The Institute for Energy Research (IER) also praised the study’s findings. “The report confirms what everyone knows: exporting American-made products creates American jobs and grows our economy. It does not matter if we are exporting wheat, airplanes or natural gas,” said IER President Thomas Pyle. “We are at no risk of running out of natural gas, especially if the federal government ends its de facto moratorium on exploration and development of new areas.”

Cheniere Energy’s Sabine Pass LNG terminal is the only export project so far to secure DOE authorization to ship LNG to countries that are not party to a free trade agreement (FTA) with the United States, although numerous others are seeking the same. ClearView analysts said they would not expect to see another non-FTA approval before late in 3Q2013. DOE has said it will give case-by-case consideration to pending export license applications, starting with those whose projects are in pre-filing with the Federal Energy Regulatory Commission. ClearView said “the process doesn’t look quick” and it remains to be seen exactly how DOE will proceed.

It is not expected by ClearView or others (see NGI, Oct. 1b) that DOE will try to cap the volume of LNG exports “…but considering each project on its own isn’t the same as automatically approving each project considered,” ClearView said. “DOE could still conclude that only ‘some’ exports are in the public interest…”

Would-be LNG exporters have a long regulatory road still ahead of them, and a good deal of domestic and global market uncertainty, too. But CME Group’s Gary Morsches, managing director of global energy products and services, was willing to wax enthusiastic about globalization coming to the gas industry.

“…I do think that it [natural gas] will become a linked commodity in that there will be a global Btu market,” Morsches told reporters during a briefing in Houston Thursday. “We’ll see Btu parity around the world. Right now, you’re talking about natty [natural gas] at Henry Hub, let’s call it $3.50/MMBtu. That same Btu sitting in Japan is $14 bucks, and $11 sitting in Europe, for the exact same heat content value.”

Natural gas/LNG prices are high in Japan because they are linked to crude oil. “I think they’ll eventually have a separate market where you have a liquids market and you have a Btu market,” Morsches said.
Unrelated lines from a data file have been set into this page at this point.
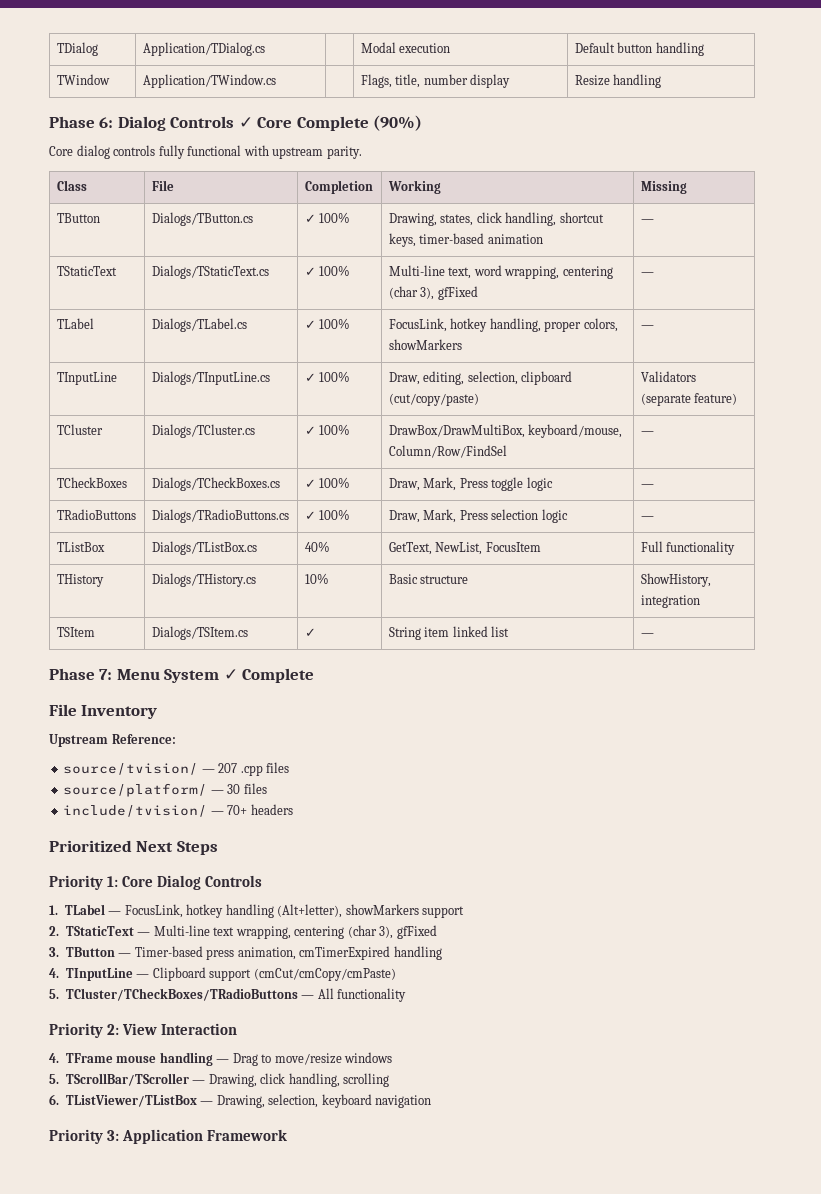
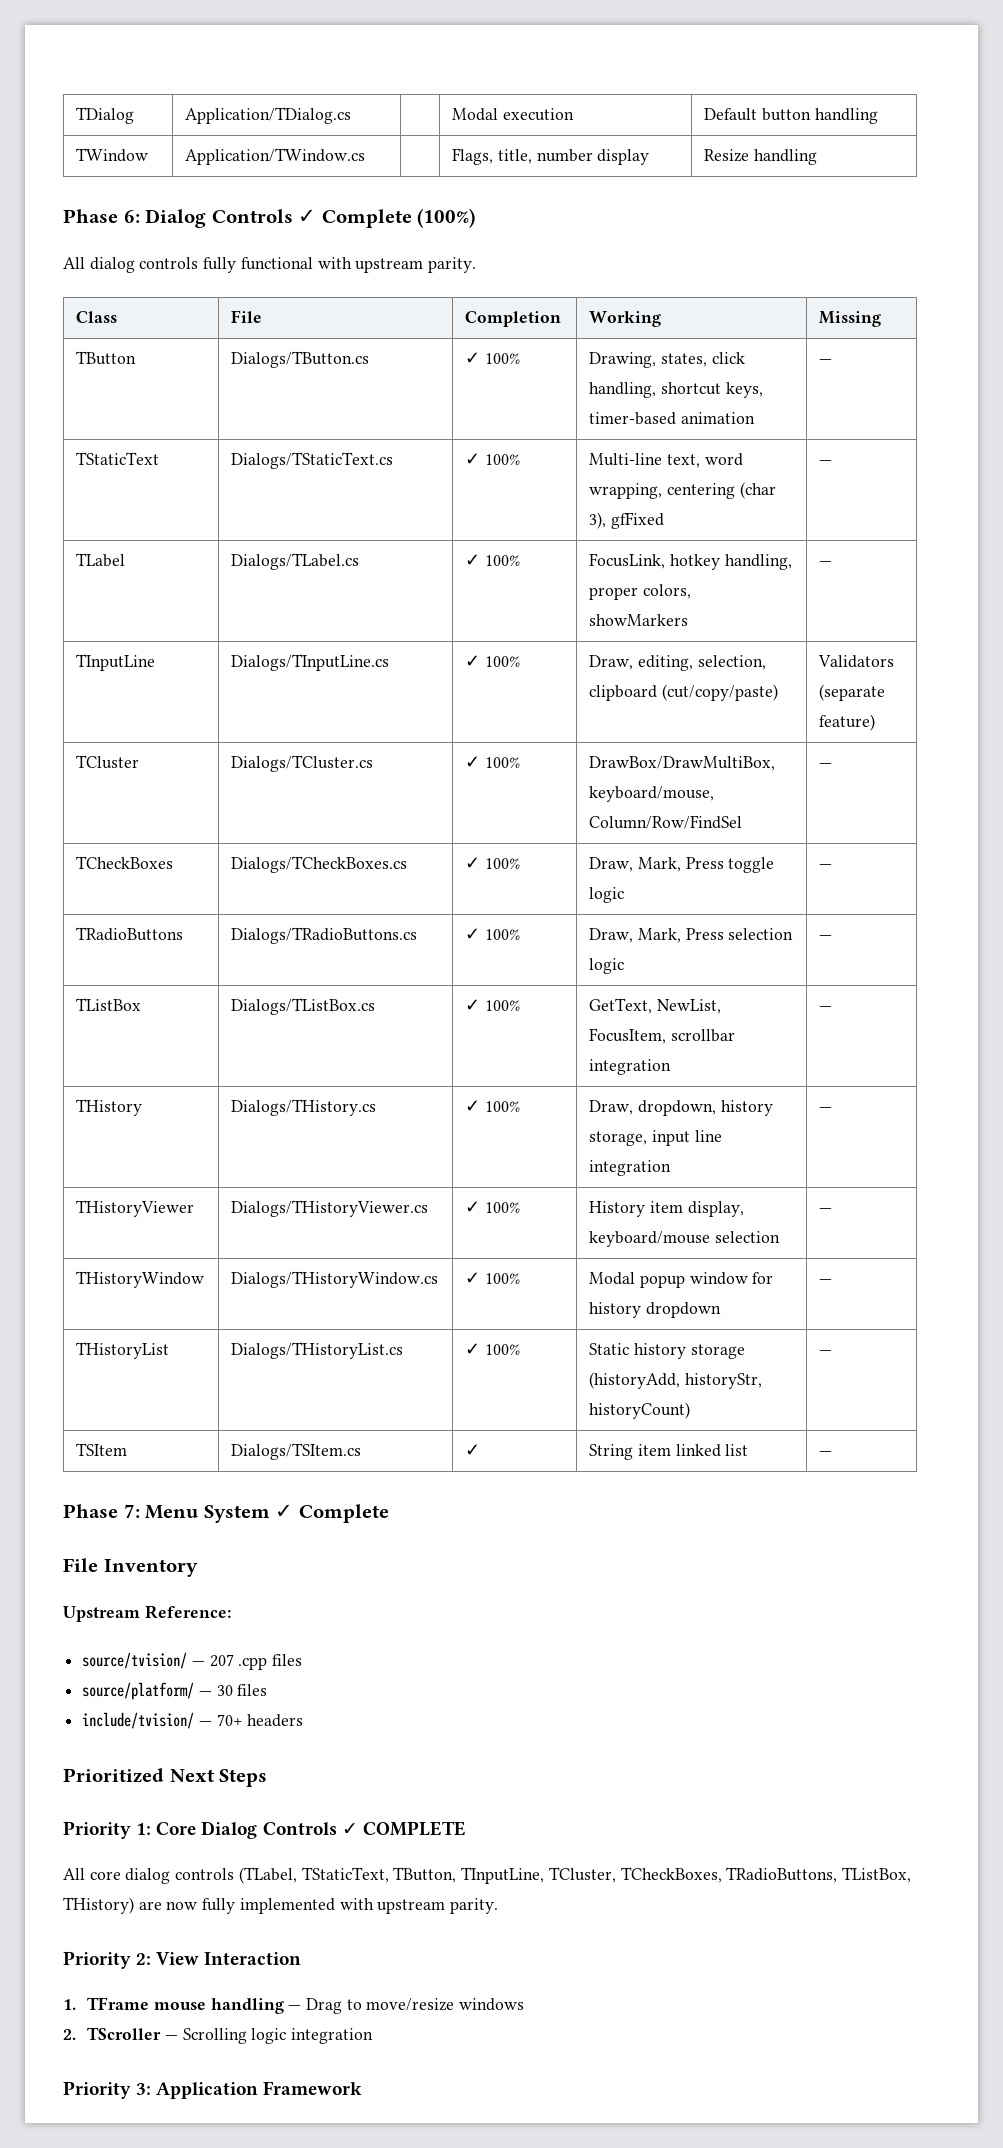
- Phase 6: Dialog Controls ✓ Core Complete (90%)
- Core dialog controls fully functional with upstream parity.
+ Phase 6: Dialog Controls ✓ Complete (100%)
+ All dialog controls fully functional with upstream parity.
- TListBox | Dialogs/TListBox.cs | 40% | GetText, NewList, FocusItem | Full functionality
- THistory | Dialogs/THistory.cs | 10% | Basic structure | ShowHistory, integration
+ TListBox | Dialogs/TListBox.cs | ✓ 100% | GetText, NewList, FocusItem, scrollbar integration | —
+ THistory | Dialogs/THistory.cs | ✓ 100% | Draw, dropdown, history storage, input line integration | —
+ THistoryViewer | Dialogs/THistoryViewer.cs | ✓ 100% | History item display, keyboard/mouse selection | —
+ THistoryWindow | Dialogs/THistoryWindow.cs | ✓ 100% | Modal popup window for history dropdown | —
+ THistoryList | Dialogs/THistoryList.cs | ✓ 100% | Static history storage (historyAdd, historyStr, historyCount) | —
- Priority 1: Core Dialog Controls
- 1. TLabel — FocusLink, hotkey handling (Alt+letter), showMarkers support
- 2. TStaticText — Multi-line text wrapping, centering (char 3), gfFixed
- 3. TButton — Timer-based press animation, cmTimerExpired handling
- 4. TInputLine — Clipboard support (cmCut/cmCopy/cmPaste)
- 5. TCluster/TCheckBoxes/TRadioButtons — All functionality
+ Priority 1: Core Dialog Controls ✓ COMPLETE
+ All core dialog controls (TLabel, TStaticText, TButton, TInputLine, TCluster, TCheckBoxes, TRadioButtons, TListBox, THistory) are now fully implemented with upstream parity.
- 4. TFrame mouse handling — Drag to move/resize windows
+ 1. TFrame mouse handling — Drag to move/resize windows
- 5. TScrollBar/TScroller — Drawing, click handling, scrolling
- 6. TListViewer/TListBox — Drawing, selection, keyboard navigation
+ 2. TScroller — Scrolling logic integration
Gas prices will be determined by the incremental cost of production of producers in the United States, the United Kingdom, Qatar and Russia’s Gazprom, etc. and the cost of shipping the gas to market, he said. “I think free enterprise will win out…When the same exact thing that’s three bucks in Louisiana is $14 in Japan, someone will figure out a way to get it there a lot cheaper, and they’ll arb that [price] back down to the incremental cost. That’s part of the globalization. That will happen.”

But it will take billions of dollars of investment in infrastructure around the world and several years before there’s a lot to talk about. “I do think if we’re sitting here in the next three to five years, that will be a main topic of discussion,” Morsches said. “It’s not going to be there yet, but there’s going to be massive investments, and you’ll start seeing some of this huge separation [of markets] start chipping away. The early entrants will be able to capture some real value.”